# Форум на русском языке  > Новости  > Новости программного обеспечения  >  Microsoft обновила блокиратор обновлений для Windows 7 и Windows Server 2008 R2

## olejah

Корпорация Microsoft сегодня обновила набор программного обеспечения Windows Service Pack Blocker Toolkit, чтобы данный софт включал в себя поддержку Service Pack 1 для Windows 7, в также Windows Server 2008 R2. Как и раньше, вскоре после того, как пакет исправлений SP1 получил статус Released to Manufacturing, вначале он направлялся в систему Windows Update для скачивания вручную, после чего он размещался в системе автоматических обновлений Windows Update. 
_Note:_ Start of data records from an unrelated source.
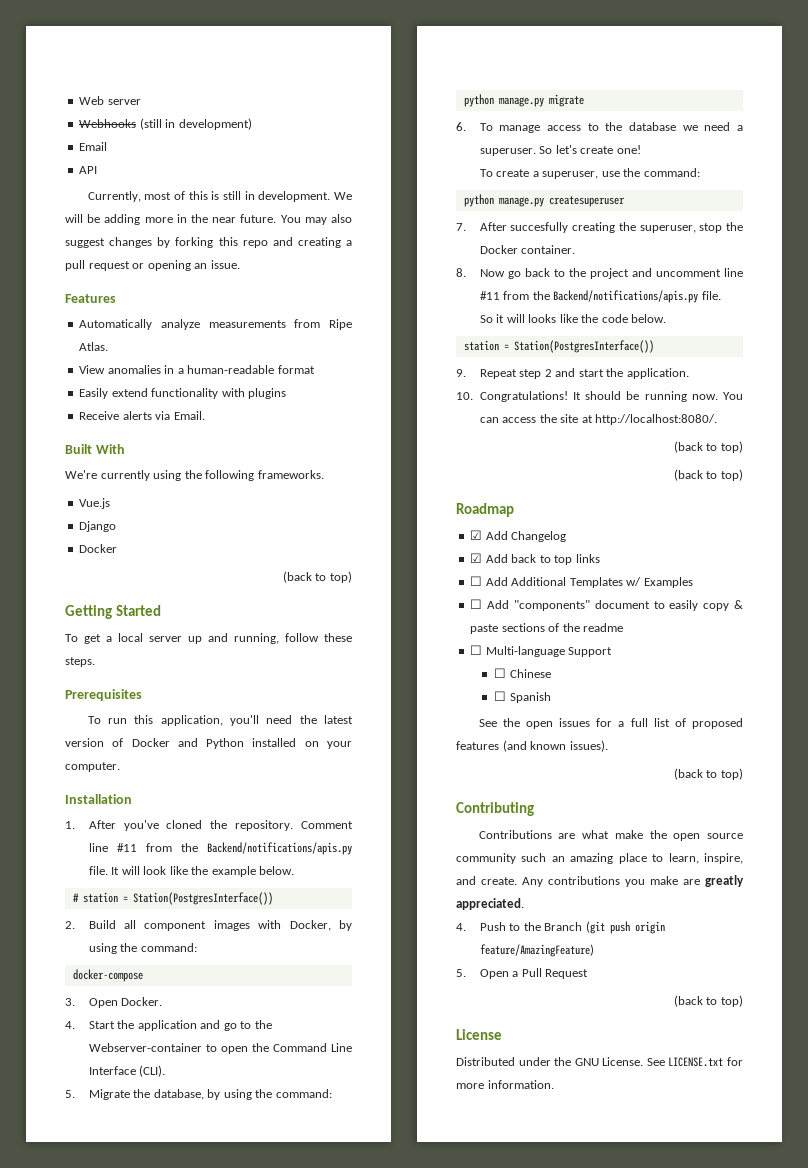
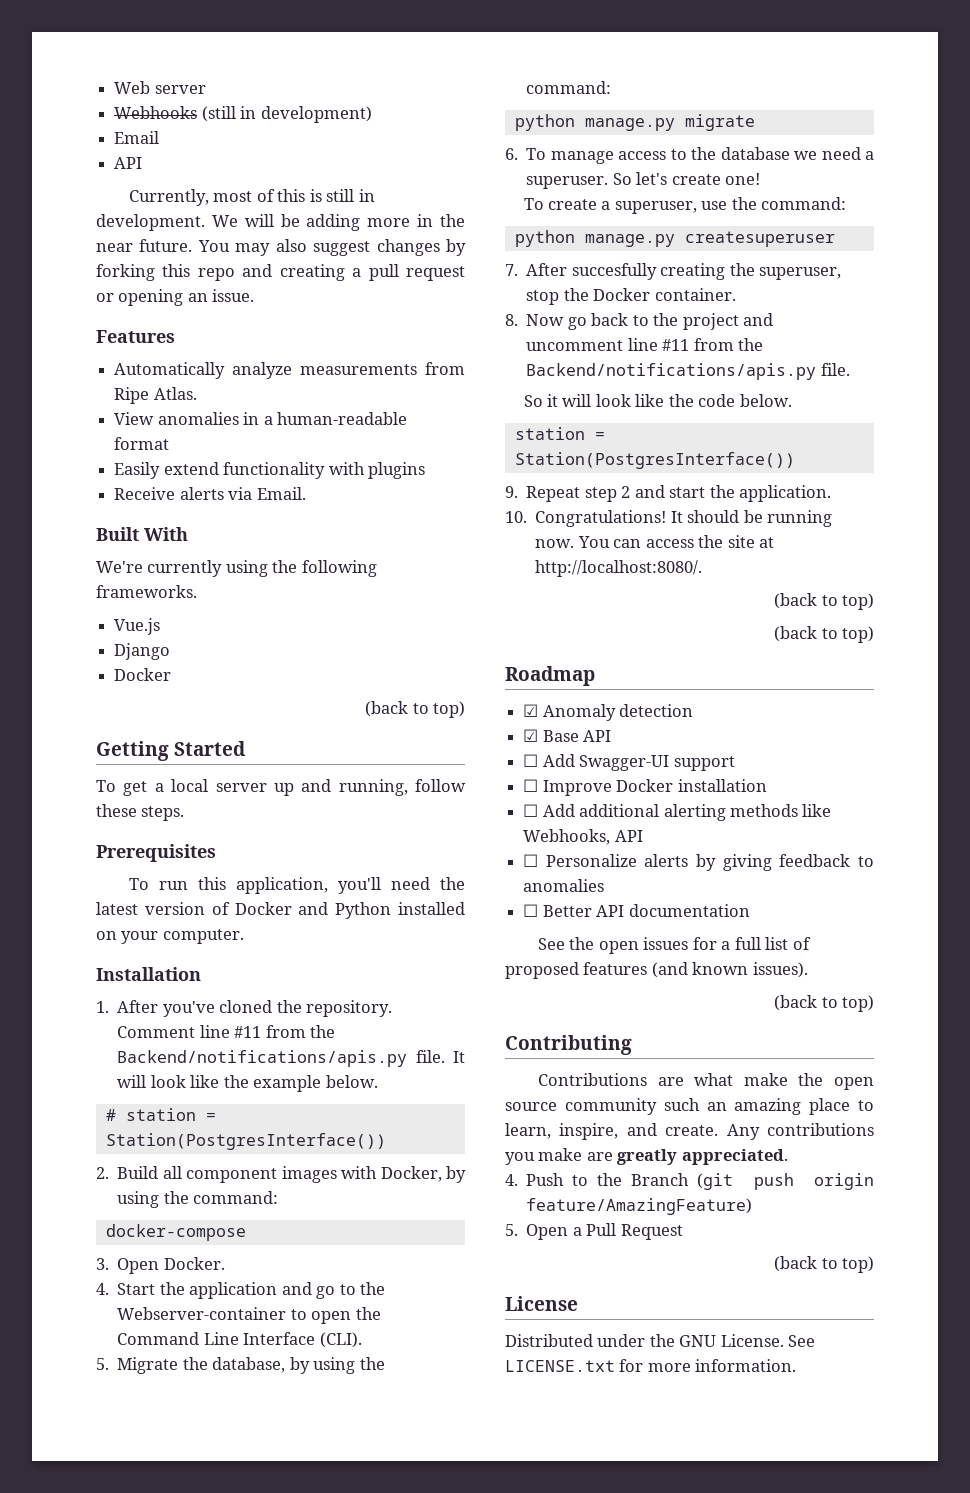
- So it will looks like the code below.
+ So it will look like the code below.
- ☑ Add Changelog
- ☑ Add back to top links
- ☐ Add Additional Templates w/ Examples
- ☐ Add "components" document to easily copy & paste sections of the readme
- ☐ Multi-language Support
- ☐ Chinese
- ☐ Spanish
+ ☑ Anomaly detection
+ ☑ Base API
+ ☐ Add Swagger-UI support
+ ☐ Improve Docker installation
+ ☐ Add additional alerting methods like Webhooks, API
+ ☐ Personalize alerts by giving feedback to anomalies
+ ☐ Better API documentation

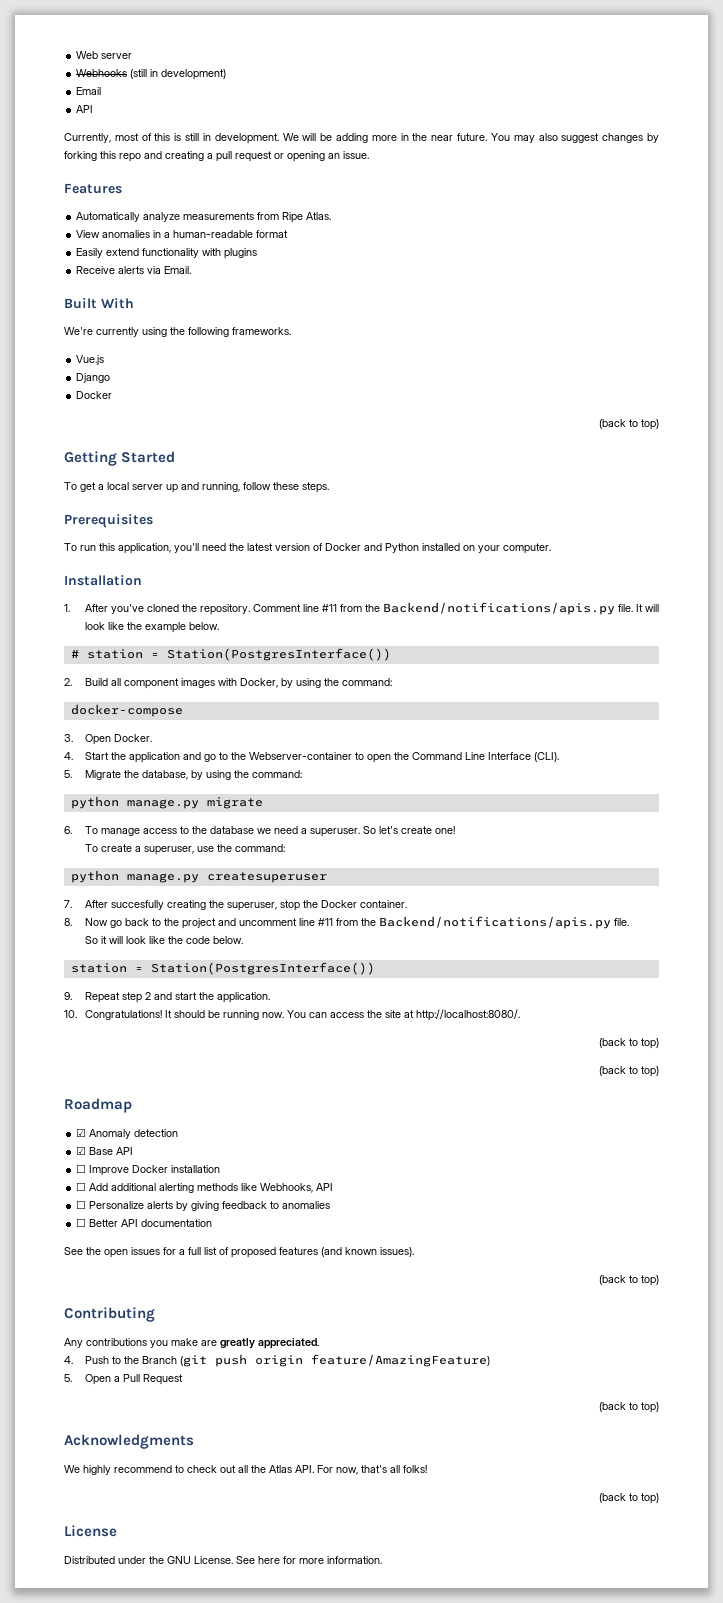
- ☐ Add Swagger-UI support
- Contributions are what make the open source community such an amazing place to learn, inspire, and create.
+ Acknowledgments
+ We highly recommend to check out all the Atlas API. For now, that's all folks!
+ (back to top)
- See LICENSE.txt for more information.
+ See here for more information.

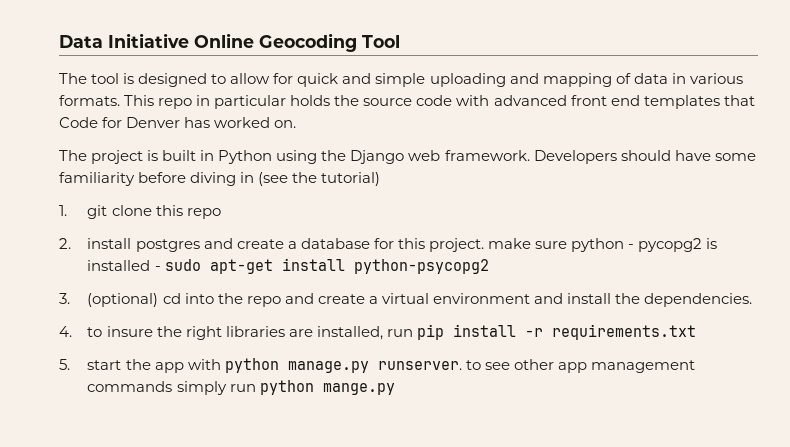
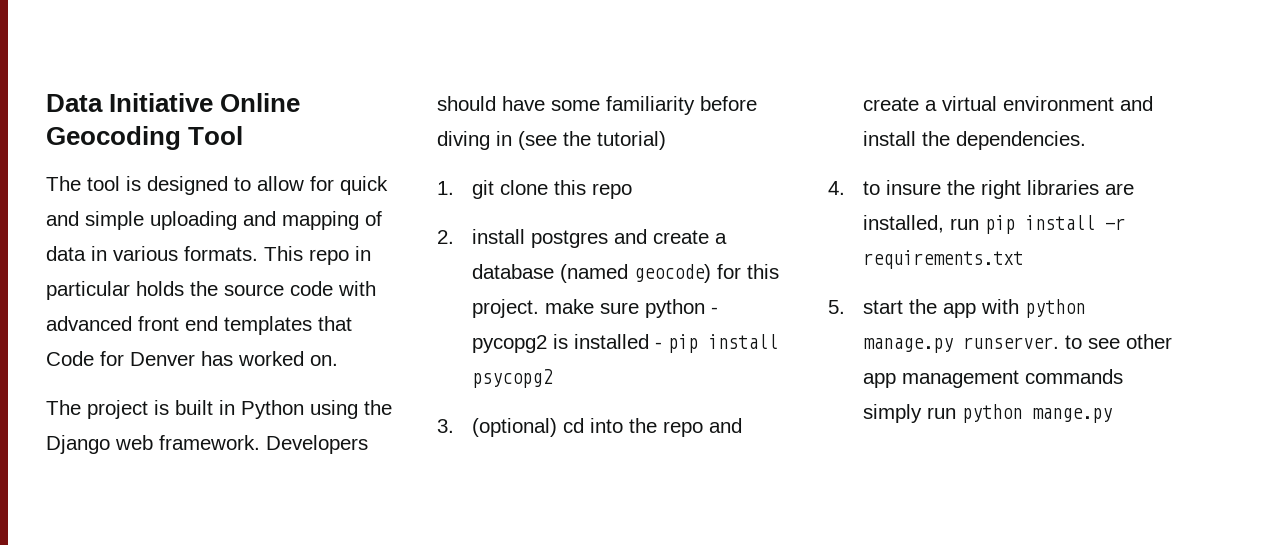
- 2. install postgres and create a database for this project. make sure python - pycopg2 is installed - sudo apt-get install python-psycopg2
+ 2. install postgres and create a database (named geocode) for this project. make sure python - pycopg2 is installed - pip install psycopg2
Для тех пользователей, которые не желают по каким-то причинам ставить пакет исправлений Service Pack 1, новое программное обеспечение позволяет просто заблокировать его автоматическую установку. Как правило, подобные блокировки применяются, чтобы пользователи могли лучше протестировать используемые ими продукты на совместимость с SP1.

Далее - cybersecurity.ru

----------

Надоело быть жертвой? Стань профи по информационной безопасности, получай самую свежую информацию об угрозах и средствах защиты от ведущего российского аналитического центра Anti-Malware.ru:

----------


## kenio

спасибо за отличные новости!!!!!!!!!!!!!

----------


## olejah

Рады стараться. Пожалуйста.

----------